- Opening Delimiter -
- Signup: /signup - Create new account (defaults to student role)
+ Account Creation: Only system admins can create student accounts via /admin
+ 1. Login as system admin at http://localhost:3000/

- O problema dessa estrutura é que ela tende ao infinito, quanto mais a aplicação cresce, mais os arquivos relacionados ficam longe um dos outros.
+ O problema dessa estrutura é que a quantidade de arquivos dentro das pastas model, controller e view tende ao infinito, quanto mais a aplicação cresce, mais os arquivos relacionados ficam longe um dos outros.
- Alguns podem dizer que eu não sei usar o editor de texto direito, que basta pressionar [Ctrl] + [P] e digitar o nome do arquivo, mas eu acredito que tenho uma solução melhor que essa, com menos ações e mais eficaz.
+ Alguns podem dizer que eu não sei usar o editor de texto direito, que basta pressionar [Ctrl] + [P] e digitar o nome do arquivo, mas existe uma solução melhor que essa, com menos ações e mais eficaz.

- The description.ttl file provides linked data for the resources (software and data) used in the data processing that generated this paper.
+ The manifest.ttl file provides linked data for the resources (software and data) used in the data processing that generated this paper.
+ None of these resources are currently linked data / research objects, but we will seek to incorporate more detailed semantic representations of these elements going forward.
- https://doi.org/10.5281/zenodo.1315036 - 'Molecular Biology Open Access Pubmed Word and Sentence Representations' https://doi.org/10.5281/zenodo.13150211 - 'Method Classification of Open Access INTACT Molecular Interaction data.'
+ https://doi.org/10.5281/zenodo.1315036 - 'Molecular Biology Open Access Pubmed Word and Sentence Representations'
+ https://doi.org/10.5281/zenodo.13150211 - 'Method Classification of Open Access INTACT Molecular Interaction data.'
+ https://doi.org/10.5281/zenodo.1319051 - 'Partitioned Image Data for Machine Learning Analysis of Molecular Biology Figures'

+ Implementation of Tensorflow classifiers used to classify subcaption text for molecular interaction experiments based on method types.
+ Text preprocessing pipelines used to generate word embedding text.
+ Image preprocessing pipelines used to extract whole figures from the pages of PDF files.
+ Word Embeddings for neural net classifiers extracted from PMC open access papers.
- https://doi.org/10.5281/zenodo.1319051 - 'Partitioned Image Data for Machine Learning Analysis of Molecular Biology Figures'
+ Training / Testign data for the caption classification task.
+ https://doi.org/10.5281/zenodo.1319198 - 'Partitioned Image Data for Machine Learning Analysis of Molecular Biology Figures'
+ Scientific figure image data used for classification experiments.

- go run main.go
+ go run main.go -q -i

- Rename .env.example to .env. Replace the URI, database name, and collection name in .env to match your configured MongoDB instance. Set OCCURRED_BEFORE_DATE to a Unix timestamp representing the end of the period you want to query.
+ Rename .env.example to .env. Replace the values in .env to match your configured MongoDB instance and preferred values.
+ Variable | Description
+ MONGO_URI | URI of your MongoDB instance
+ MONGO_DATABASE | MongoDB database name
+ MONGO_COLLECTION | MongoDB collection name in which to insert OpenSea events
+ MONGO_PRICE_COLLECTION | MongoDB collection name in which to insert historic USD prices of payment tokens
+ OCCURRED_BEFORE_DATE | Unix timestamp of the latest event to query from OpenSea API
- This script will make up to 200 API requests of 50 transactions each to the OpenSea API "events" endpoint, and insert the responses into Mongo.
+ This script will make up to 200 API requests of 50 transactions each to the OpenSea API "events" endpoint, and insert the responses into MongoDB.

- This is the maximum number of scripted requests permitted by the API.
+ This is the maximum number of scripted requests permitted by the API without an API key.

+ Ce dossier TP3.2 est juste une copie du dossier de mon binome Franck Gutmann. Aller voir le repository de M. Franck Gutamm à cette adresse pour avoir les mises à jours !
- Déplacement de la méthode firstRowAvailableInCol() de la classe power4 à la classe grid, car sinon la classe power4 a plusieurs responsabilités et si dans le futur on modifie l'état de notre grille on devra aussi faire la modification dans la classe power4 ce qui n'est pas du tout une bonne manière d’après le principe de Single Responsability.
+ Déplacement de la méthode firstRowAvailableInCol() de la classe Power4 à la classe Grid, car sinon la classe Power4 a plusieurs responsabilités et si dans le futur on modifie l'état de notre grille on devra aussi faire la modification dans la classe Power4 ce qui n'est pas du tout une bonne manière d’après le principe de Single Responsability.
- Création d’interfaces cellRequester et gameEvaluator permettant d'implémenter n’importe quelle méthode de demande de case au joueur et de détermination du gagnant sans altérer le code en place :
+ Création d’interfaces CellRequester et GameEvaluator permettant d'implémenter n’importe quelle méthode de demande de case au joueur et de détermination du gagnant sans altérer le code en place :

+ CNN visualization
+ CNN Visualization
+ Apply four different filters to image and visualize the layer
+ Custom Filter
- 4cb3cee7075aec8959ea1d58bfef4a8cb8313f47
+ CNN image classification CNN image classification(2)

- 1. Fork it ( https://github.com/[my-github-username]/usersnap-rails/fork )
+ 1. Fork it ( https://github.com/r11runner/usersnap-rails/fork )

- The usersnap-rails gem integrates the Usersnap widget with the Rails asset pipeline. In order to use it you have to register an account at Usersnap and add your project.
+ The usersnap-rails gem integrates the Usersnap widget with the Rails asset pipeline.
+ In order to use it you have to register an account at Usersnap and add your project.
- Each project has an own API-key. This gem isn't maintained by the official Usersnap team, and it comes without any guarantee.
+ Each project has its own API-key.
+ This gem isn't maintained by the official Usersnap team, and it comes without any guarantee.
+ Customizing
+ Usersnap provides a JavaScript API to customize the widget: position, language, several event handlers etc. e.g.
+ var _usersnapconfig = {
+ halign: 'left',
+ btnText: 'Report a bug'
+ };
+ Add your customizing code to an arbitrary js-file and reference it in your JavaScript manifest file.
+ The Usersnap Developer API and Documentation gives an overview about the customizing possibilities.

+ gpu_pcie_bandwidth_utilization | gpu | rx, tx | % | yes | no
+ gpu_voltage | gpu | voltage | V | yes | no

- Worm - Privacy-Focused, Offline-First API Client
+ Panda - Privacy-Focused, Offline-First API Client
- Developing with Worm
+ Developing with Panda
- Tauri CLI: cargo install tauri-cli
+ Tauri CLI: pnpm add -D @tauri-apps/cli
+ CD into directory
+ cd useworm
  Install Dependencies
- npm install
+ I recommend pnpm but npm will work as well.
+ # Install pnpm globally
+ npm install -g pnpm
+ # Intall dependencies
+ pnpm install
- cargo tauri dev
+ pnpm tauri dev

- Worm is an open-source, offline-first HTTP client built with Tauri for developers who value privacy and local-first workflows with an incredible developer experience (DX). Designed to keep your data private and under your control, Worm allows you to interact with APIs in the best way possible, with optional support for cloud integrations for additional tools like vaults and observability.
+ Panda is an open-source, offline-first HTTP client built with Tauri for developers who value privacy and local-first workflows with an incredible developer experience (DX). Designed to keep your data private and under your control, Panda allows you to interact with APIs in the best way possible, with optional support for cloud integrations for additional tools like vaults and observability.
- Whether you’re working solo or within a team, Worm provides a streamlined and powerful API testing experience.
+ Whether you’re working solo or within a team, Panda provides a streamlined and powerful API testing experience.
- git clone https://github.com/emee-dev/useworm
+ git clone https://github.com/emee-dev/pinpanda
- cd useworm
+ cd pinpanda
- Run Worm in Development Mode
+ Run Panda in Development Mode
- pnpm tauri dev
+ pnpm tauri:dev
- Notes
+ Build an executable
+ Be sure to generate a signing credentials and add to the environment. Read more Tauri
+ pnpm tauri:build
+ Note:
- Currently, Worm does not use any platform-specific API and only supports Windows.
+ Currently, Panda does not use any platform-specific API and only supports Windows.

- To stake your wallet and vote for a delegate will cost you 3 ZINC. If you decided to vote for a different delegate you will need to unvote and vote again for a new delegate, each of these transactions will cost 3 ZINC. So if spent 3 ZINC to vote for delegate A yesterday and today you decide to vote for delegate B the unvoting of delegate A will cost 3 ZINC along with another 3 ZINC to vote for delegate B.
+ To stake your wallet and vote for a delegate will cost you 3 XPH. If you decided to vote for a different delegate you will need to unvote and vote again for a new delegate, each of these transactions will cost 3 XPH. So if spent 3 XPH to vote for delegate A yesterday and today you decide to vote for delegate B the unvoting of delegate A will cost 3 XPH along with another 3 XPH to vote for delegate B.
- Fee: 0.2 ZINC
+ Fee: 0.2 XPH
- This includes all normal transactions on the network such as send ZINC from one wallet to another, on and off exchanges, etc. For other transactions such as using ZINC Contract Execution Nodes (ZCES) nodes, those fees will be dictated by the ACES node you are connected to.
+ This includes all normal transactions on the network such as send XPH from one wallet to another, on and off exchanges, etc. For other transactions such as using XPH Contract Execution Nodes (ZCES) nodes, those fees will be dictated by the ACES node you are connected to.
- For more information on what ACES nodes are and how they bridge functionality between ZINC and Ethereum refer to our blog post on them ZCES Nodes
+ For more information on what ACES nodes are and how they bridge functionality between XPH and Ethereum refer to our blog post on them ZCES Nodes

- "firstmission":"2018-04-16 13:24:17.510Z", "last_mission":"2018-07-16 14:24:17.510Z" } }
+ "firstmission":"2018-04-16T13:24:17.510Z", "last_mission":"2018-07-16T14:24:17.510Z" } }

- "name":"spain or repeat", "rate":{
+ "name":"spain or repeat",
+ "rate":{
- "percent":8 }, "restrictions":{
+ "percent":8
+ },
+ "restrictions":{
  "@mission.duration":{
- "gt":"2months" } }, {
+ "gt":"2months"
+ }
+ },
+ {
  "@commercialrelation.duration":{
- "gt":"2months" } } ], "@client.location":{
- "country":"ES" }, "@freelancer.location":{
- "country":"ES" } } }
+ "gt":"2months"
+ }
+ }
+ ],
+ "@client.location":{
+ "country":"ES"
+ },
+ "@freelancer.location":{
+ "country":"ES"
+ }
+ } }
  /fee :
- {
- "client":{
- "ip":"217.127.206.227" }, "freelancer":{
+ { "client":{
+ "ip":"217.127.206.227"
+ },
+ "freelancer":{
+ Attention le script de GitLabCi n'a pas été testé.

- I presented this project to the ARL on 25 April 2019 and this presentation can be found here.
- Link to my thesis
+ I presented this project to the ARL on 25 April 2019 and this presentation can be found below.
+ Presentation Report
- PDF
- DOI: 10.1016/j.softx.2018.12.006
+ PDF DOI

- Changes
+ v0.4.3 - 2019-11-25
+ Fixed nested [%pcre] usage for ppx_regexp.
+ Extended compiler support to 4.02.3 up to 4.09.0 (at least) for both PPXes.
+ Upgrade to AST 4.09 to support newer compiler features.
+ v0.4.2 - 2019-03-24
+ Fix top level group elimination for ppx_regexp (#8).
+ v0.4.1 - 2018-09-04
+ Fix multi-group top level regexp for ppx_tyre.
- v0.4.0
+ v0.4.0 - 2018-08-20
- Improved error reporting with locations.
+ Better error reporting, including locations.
- Closing Delimiter -
* _What the task requires_
Send back exactly the lines of the listing above starting at the one with "- Rename .env.example" and ending at the one with "mises à jours !", inclusive, and no others.

* _Answer_
- Rename .env.example to .env. Replace the URI, database name, and collection name in .env to match your configured MongoDB instance. Set OCCURRED_BEFORE_DATE to a Unix timestamp representing the end of the period you want to query.
+ Rename .env.example to .env. Replace the values in .env to match your configured MongoDB instance and preferred values.
+ Variable | Description
+ MONGO_URI | URI of your MongoDB instance
+ MONGO_DATABASE | MongoDB database name
+ MONGO_COLLECTION | MongoDB collection name in which to insert OpenSea events
+ MONGO_PRICE_COLLECTION | MongoDB collection name in which to insert historic USD prices of payment tokens
+ OCCURRED_BEFORE_DATE | Unix timestamp of the latest event to query from OpenSea API
- This script will make up to 200 API requests of 50 transactions each to the OpenSea API "events" endpoint, and insert the responses into Mongo.
+ This script will make up to 200 API requests of 50 transactions each to the OpenSea API "events" endpoint, and insert the responses into MongoDB.

- This is the maximum number of scripted requests permitted by the API.
+ This is the maximum number of scripted requests permitted by the API without an API key.

+ Ce dossier TP3.2 est juste une copie du dossier de mon binome Franck Gutmann. Aller voir le repository de M. Franck Gutamm à cette adresse pour avoir les mises à jours !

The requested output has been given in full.